> _Directions_
Nothing but the lines below between the line holding "[648,83,657,91] a ->" and the line holding "[118,536,168,552] value. ->", inclusive, should appear in the answer, each set down exactly.

> _Dataset records_
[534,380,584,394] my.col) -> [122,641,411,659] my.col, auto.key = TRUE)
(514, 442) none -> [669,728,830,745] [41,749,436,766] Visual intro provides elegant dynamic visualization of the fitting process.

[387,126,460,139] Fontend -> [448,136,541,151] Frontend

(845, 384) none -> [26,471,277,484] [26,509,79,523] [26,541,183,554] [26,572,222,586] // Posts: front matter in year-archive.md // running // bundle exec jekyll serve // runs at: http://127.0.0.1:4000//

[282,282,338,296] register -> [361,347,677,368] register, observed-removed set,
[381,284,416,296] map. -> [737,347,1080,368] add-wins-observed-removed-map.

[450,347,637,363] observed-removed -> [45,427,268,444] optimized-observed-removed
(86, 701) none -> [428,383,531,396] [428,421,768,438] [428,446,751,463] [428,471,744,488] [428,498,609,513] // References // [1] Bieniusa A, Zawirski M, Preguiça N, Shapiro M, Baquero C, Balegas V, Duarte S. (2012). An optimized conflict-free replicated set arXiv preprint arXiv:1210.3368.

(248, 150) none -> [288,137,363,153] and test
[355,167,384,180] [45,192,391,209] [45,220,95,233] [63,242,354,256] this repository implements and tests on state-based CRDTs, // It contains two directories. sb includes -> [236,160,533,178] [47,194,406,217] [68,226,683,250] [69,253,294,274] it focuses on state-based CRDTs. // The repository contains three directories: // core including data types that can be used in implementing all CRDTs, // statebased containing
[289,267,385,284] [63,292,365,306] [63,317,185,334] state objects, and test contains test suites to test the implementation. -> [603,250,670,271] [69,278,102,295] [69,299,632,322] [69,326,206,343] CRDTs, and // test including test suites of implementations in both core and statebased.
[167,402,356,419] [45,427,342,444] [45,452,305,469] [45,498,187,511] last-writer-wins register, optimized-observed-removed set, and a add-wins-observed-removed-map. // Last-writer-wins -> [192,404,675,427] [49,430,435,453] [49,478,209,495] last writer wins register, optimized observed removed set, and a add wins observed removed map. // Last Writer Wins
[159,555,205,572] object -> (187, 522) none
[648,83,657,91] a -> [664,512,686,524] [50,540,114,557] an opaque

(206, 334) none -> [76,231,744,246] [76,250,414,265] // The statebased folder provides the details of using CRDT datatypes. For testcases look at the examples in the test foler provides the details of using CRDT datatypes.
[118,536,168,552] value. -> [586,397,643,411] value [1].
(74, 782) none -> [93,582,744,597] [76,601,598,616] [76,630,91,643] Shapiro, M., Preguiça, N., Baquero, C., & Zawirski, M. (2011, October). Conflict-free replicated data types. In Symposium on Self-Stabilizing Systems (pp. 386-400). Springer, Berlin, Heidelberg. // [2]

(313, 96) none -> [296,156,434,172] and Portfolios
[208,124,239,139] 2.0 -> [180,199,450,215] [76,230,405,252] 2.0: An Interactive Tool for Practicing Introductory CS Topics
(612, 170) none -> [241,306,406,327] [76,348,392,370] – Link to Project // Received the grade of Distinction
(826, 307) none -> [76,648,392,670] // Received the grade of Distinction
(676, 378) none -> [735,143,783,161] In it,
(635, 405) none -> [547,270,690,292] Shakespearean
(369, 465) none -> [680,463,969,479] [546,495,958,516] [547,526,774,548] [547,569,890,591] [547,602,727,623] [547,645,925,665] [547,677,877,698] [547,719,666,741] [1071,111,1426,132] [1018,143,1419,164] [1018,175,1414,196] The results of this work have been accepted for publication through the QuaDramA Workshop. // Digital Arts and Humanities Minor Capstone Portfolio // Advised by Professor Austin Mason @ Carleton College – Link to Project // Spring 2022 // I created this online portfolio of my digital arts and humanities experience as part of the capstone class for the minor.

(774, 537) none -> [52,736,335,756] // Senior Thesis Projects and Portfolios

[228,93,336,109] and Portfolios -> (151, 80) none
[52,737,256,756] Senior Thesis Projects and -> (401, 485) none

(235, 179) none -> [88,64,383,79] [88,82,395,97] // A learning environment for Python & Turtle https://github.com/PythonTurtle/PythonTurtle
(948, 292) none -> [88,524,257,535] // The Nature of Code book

> _The answer_
[648,83,657,91] a -> [664,512,686,524] [50,540,114,557] an opaque

(206, 334) none -> [76,231,744,246] [76,250,414,265] // The statebased folder provides the details of using CRDT datatypes. For testcases look at the examples in the test foler provides the details of using CRDT datatypes.
[118,536,168,552] value. -> [586,397,643,411] value [1].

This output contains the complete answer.